Marijuana News Roundup: No State Wants to Be Left Behind in Pot Legalization

AUTHOR: Paul Ausick 24/7 Wall St. March 12, 2017

Whether or not California’s recent approval of recreational marijuana is the catalyst, there are as many as 17 other states looking seriously at legalizing pot for fun. Essentially, state legislators see money lying on the ground and they want to pick some of it up.
Colorado, the first state to legalize recreational marijuana, collected $200 million in tax revenue last year. Washington hauled in $256 million. When recreational marijuana use is finally implemented in California, estimates call for tax revenues of around $1 billion a year.
In Maryland, state legislator Mary Washington introduced a bill that would tax marijuana in the same way the┬ástate taxes alcohol. She was clear about her motivation: “Our focus is on revenue and bringing in cash to the state as legalization becomes more and more widespread.” The Los Angeles Times cites Washington who estimates that such a tax would produce net revenue to the state of about $165 million a year.

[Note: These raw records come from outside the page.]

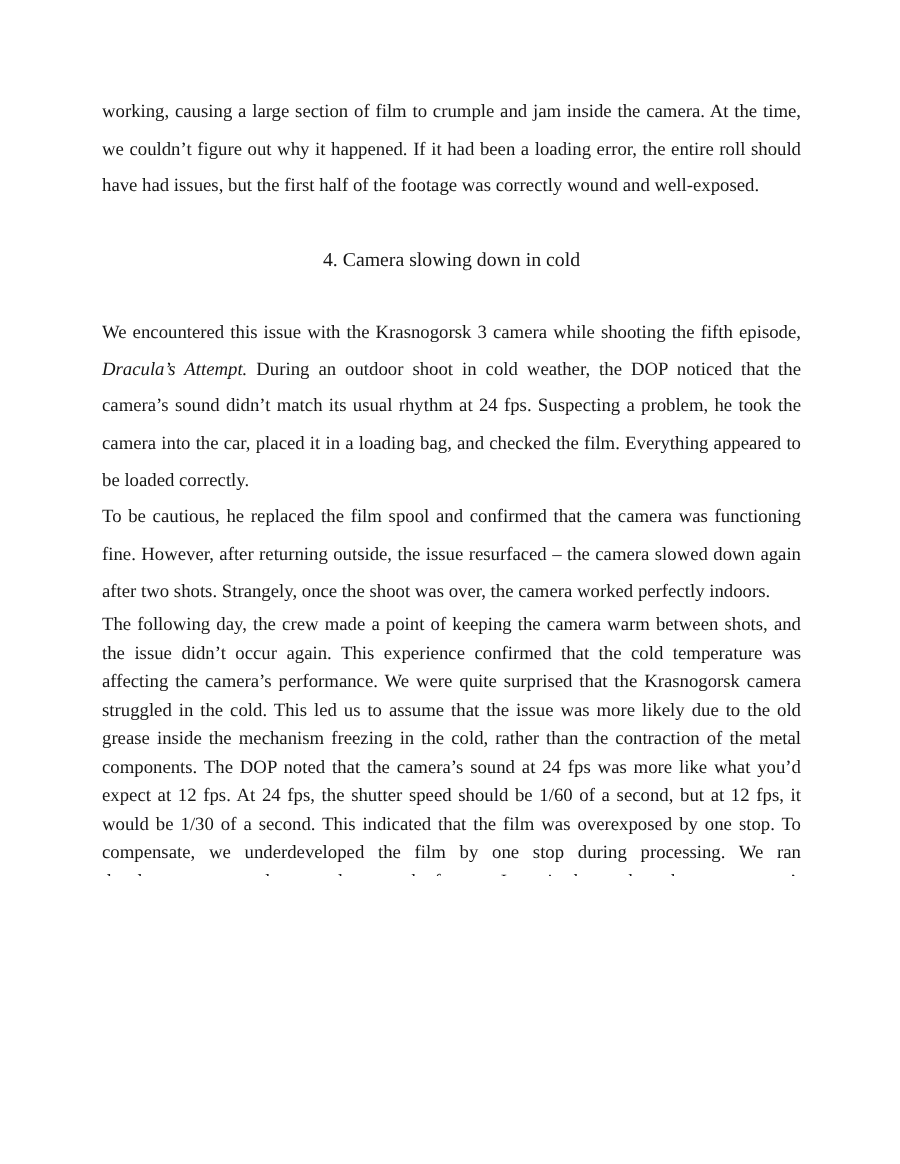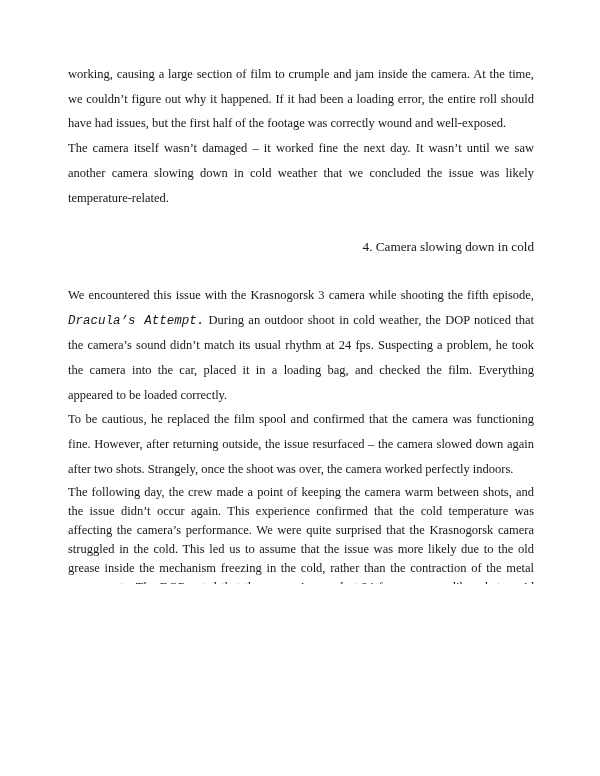--- a/index.html
+++ b/index.html
@@ -58,7 +58,6 @@
 <div class="page">
   <div class="content">
     <p class="body-par"><span>working, causing a large section of film to crumple and jam inside the camera. At the time, we couldn’t figure out why it happened. If it had been a loading error, the entire roll should have had issues, but the first half of the footage was correctly wound and well-exposed.</span></p>
-    <p class="body-par"><span>The camera itself wasn’t damaged – it worked fine the next day. It wasn’t until we saw another camera slowing down in cold weather that we concluded the issue was likely temperature-related.</span></p>
     <h2 class="section-heading">4. Camera slowing down in cold</h2>
     <p class="body-par"><span>We encountered this issue with the Krasnogorsk 3 camera while shooting the fifth episode, </span><i>Dracula’s Attempt.</i><span> During an outdoor shoot in cold weather, the DOP noticed that the camera’s sound didn’t match its usual rhythm at 24 fps. Suspecting a problem, he took the camera into the car, placed it in a loading bag, and checked the film. Everything appeared to be loaded correctly.</span></p>
     <p class="body-par"><span>To be cautious, he replaced the film spool and confirmed that the camera was functioning fine. However, after returning outside, the issue resurfaced – the camera slowed down again after two shots. Strangely, once the shoot was over, the camera worked perfectly indoors.</span></p>

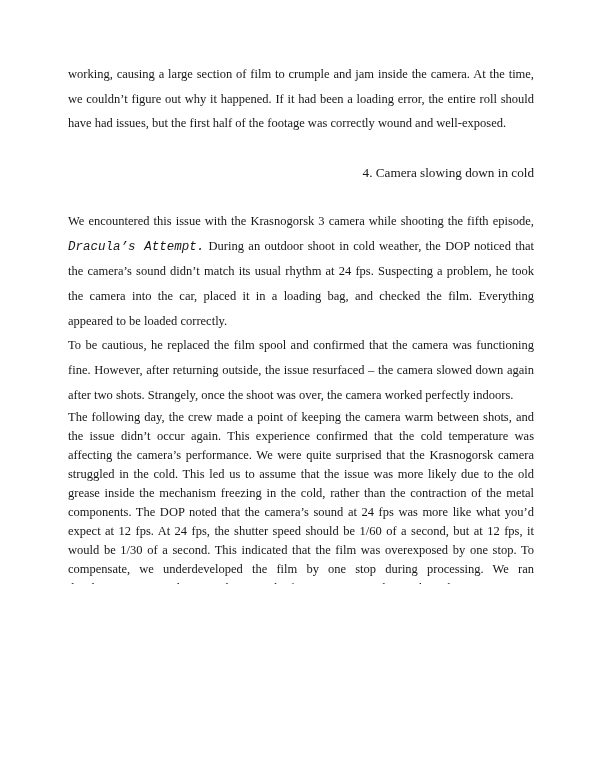--- a/index.html
+++ b/index.html
@@ -38,7 +38,7 @@
     font-size: 13.2px;
     line-height: 24.7px;
     font-weight: normal;
-    text-align: right;
+    text-align: center;
   }
   .page-number {
     position: absolute;

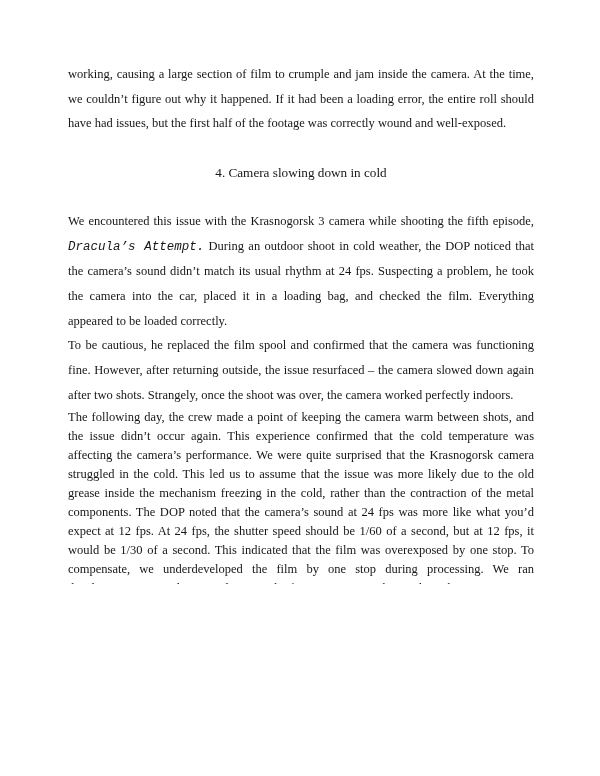--- a/index.html
+++ b/index.html
@@ -50,7 +50,7 @@
     color: #161616;
     margin-top: 20px;
   }
-  i { font-style: italic; font-family: Liberation Mono, monospace; }
+  i { font-style: italic; }
 </style>
 </head>
 <body>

In Rhode Island, for example, some 59% of residents now support legalization. Combine that with the last year’s legalization vote in neighboring Massachusetts and that’s a potent brew for state legislators always on the lookout for new revenues that don’t involve raising existing taxes. As a Rhode Island legislator said, “We see legalization moving into the New England area and out here it’s a very regional economy. Why give Massachusetts all the benefit?”